PROBLEM DETAILS >>
All pictures must be left out as you transcribe the lines from the first line of the data to the line containing "color:#eef3f8; font-size:12px; font-weight:bold;", both included.

DATA PROVIDED >>

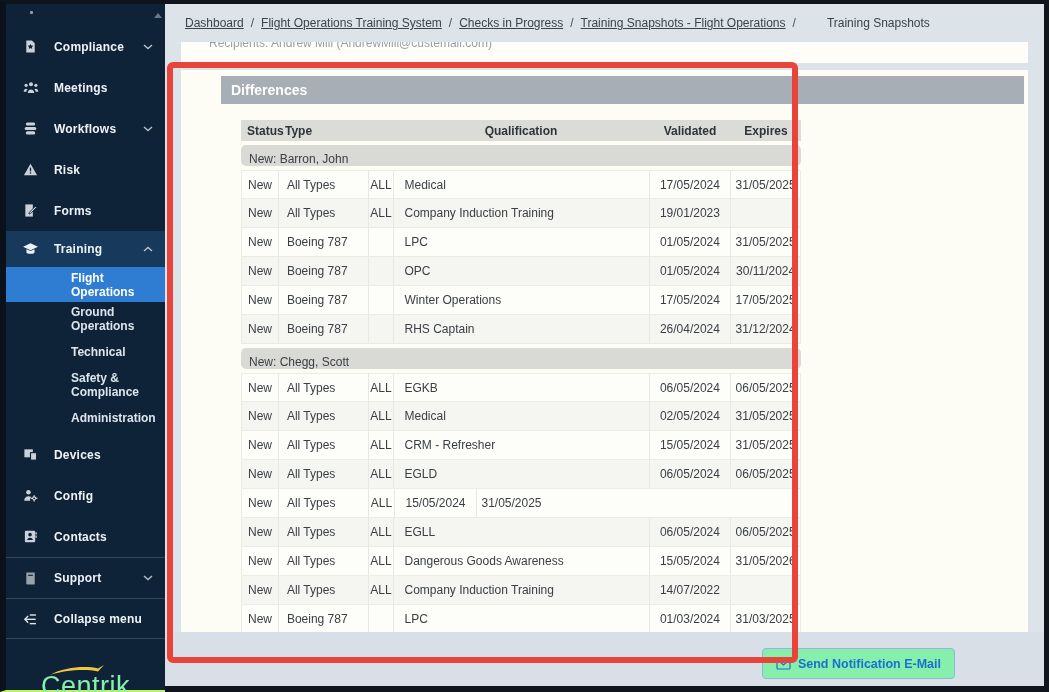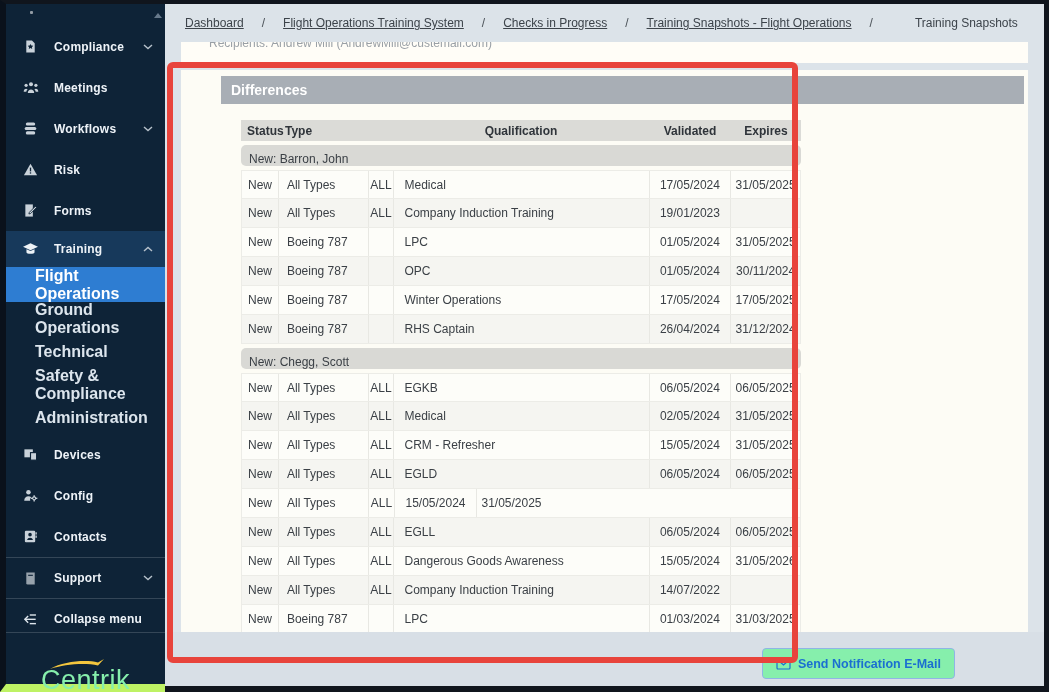--- a/index.html
+++ b/index.html
@@ -9,49 +9,49 @@
     font-family: "Liberation Sans", sans-serif;
     background: #10151d;
     overflow: hidden;
   }
   
   .sidebar {
     position:absolute; left:0; top:0; bottom:0; width:165px;
     background:#0e2337;
     border-left:6px solid #0a111b;
     border-top:4px solid #10151d;
-    border-bottom:8px solid #bef264;
+    border-bottom:2px solid #bef264;
     padding-top:22px;
     z-index:5;
   }
   .side-dot { position:absolute; left:24px; top:7px; width:3px; height:3px; background:rgba(255,255,255,.55); border-radius:1px; }
   .scroll-arrow { position:absolute; right:3px; top:9px; width:0; height:0;
     border-left:4px solid transparent; border-right:4px solid transparent; border-bottom:5px solid #7d8fa0; opacity:.8; }
   .nav-item { display:flex; align-items:center; height:41px; padding:0 10px 0 16px;
     color:#eef3f8; font-size:12px; font-weight:bold; cursor:pointer; }
   .nav-item .ico { width:17px; height:17px; margin-right:15px; display:flex; align-items:center; justify-content:center; flex:none; }
   .nav-item .lbl { flex:1; letter-spacing:.2px; }
   .nav-item .chev { width:12px; flex:none; display:flex; }
   .nav-item.parent-open { background:#17395b; height:36px; }
   .nav-item.divided { border-top:1px solid rgba(255,255,255,.16); }
-  .sub-item { height:33px; display:flex; align-items:center; padding-left:29px;
-    color:#dce5ed; font-size:16px; font-weight:600; cursor:pointer; }
+  .sub-item { height:33px; display:flex; align-items:center; padding-left:65px;
+    color:#dce5ed; font-size:12px; font-weight:600; cursor:pointer; }
   .sub-item.active { background:#2e7dd2; color:#fff; height:35px; }
   .logo-wrap { position:absolute; left:0; right:0; bottom:0; height:52px;
     border-top:1px solid rgba(255,255,255,.16); display:flex; align-items:center; justify-content:center; }
   .logo { position:relative; color:#86efac; font-size:27px; letter-spacing:.5px;margin-top:44px; }
   .logo svg { position:absolute; left:7px; top:-7px; }
 
   
   .main {
     position:absolute; left:165px; top:4px; right:5px; bottom:6px;
     background:#dce3e9; overflow:hidden;
   }
   .breadcrumb { height:38px; display:flex; align-items:center; padding-left:20px;
-    font-size:12px; color:#3c434a; white-space:nowrap;gap:11px; }
+    font-size:12px; color:#3c434a; white-space:nowrap; }
   .breadcrumb .sep { margin:0 7px; color:#4a5157; }
   .crumb-link { text-decoration:underline; cursor:pointer; }
   .crumb-current { text-decoration:none;margin-left:24px; }
 
   .recipients-card { position:absolute; left:16px; right:16px; top:38px; height:21px;
     background:#fffdf7; overflow:hidden; padding-left:28px; }
   .recipients-card span { display:block; margin-top:-6px; font-size:12px; color:#9aa0a6; }
 
   .card { position:absolute; left:16px; right:16px; top:66px; height:562px;
     background:#fdfcf5; overflow:hidden;padding-left:36px; }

SOLUTION FOR THIS TASK >>
--- a/index.html
+++ b/index.html
@@ -9,49 +9,49 @@
     font-family: "Liberation Sans", sans-serif;
     background: #10151d;
     overflow: hidden;
   }
   
   .sidebar {
     position:absolute; left:0; top:0; bottom:0; width:165px;
     background:#0e2337;
     border-left:6px solid #0a111b;
     border-top:4px solid #10151d;
-    border-bottom:8px solid #bef264;
+    border-bottom:2px solid #bef264;
     padding-top:22px;
     z-index:5;
   }
   .side-dot { position:absolute; left:24px; top:7px; width:3px; height:3px; background:rgba(255,255,255,.55); border-radius:1px; }
   .scroll-arrow { position:absolute; right:3px; top:9px; width:0; height:0;
     border-left:4px solid transparent; border-right:4px solid transparent; border-bottom:5px solid #7d8fa0; opacity:.8; }
   .nav-item { display:flex; align-items:center; height:41px; padding:0 10px 0 16px;
     color:#eef3f8; font-size:12px; font-weight:bold; cursor:pointer; }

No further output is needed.